Work item: Every line in the following data that has "tutorial" counts toward the total; state that total alone.

——

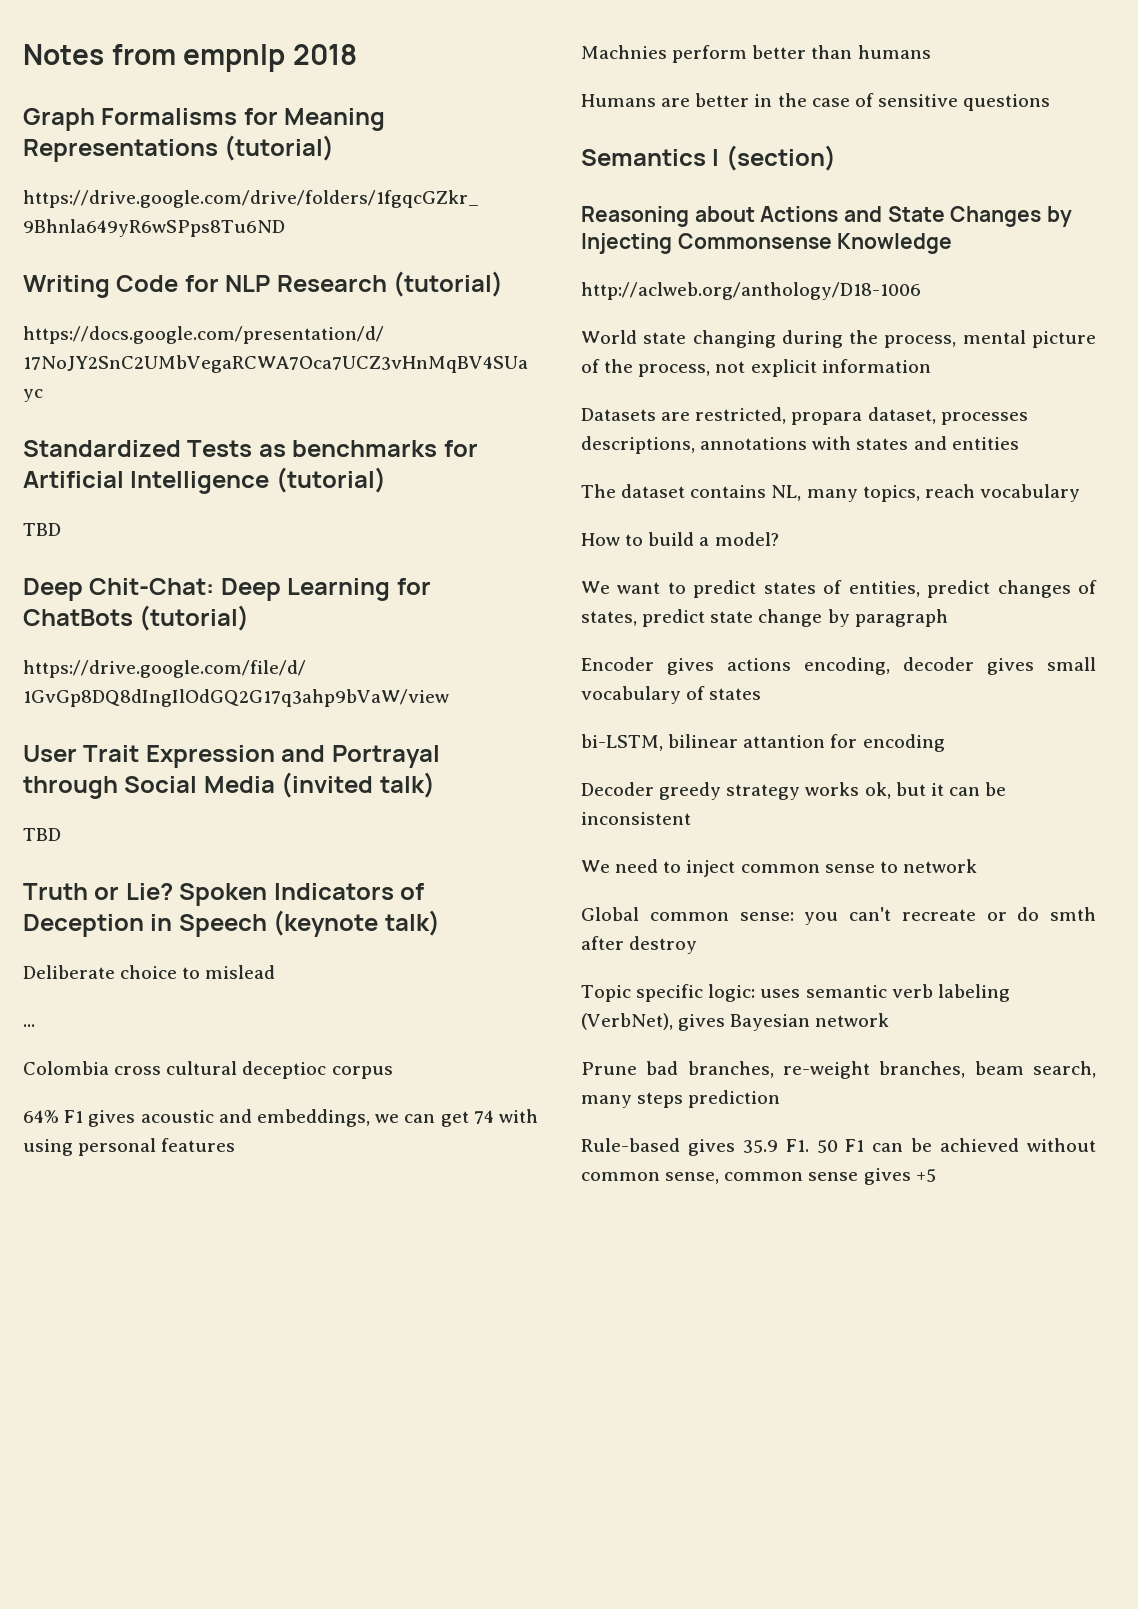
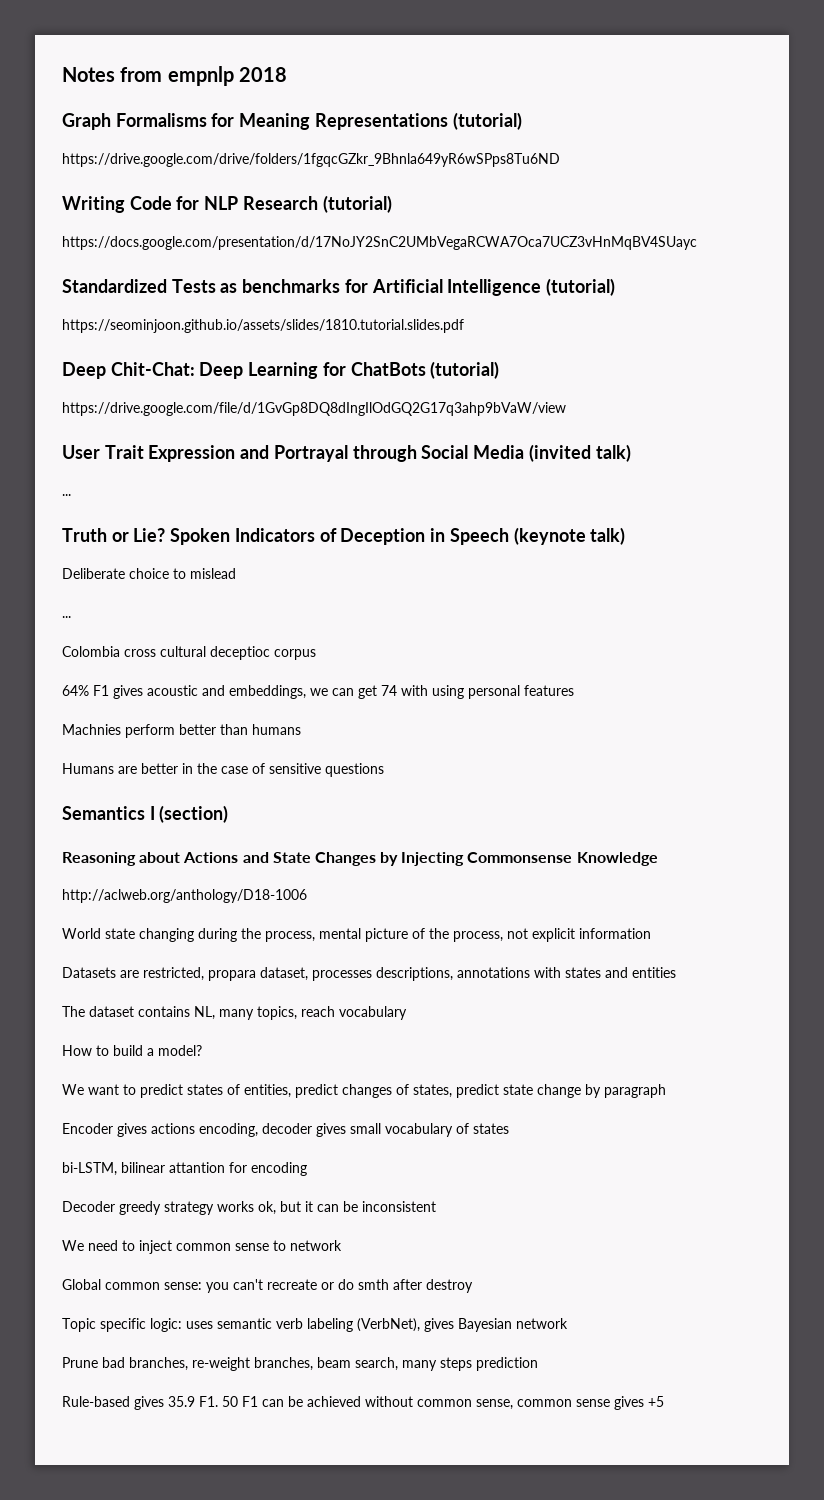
  Standardized Tests as benchmarks for Artificial Intelligence (tutorial)
- TBD
+ https://seominjoon.github.io/assets/slides/1810.tutorial.slides.pdf
  User Trait Expression and Portrayal through Social Media (invited talk)
- TBD
+ ...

——

Reply: 2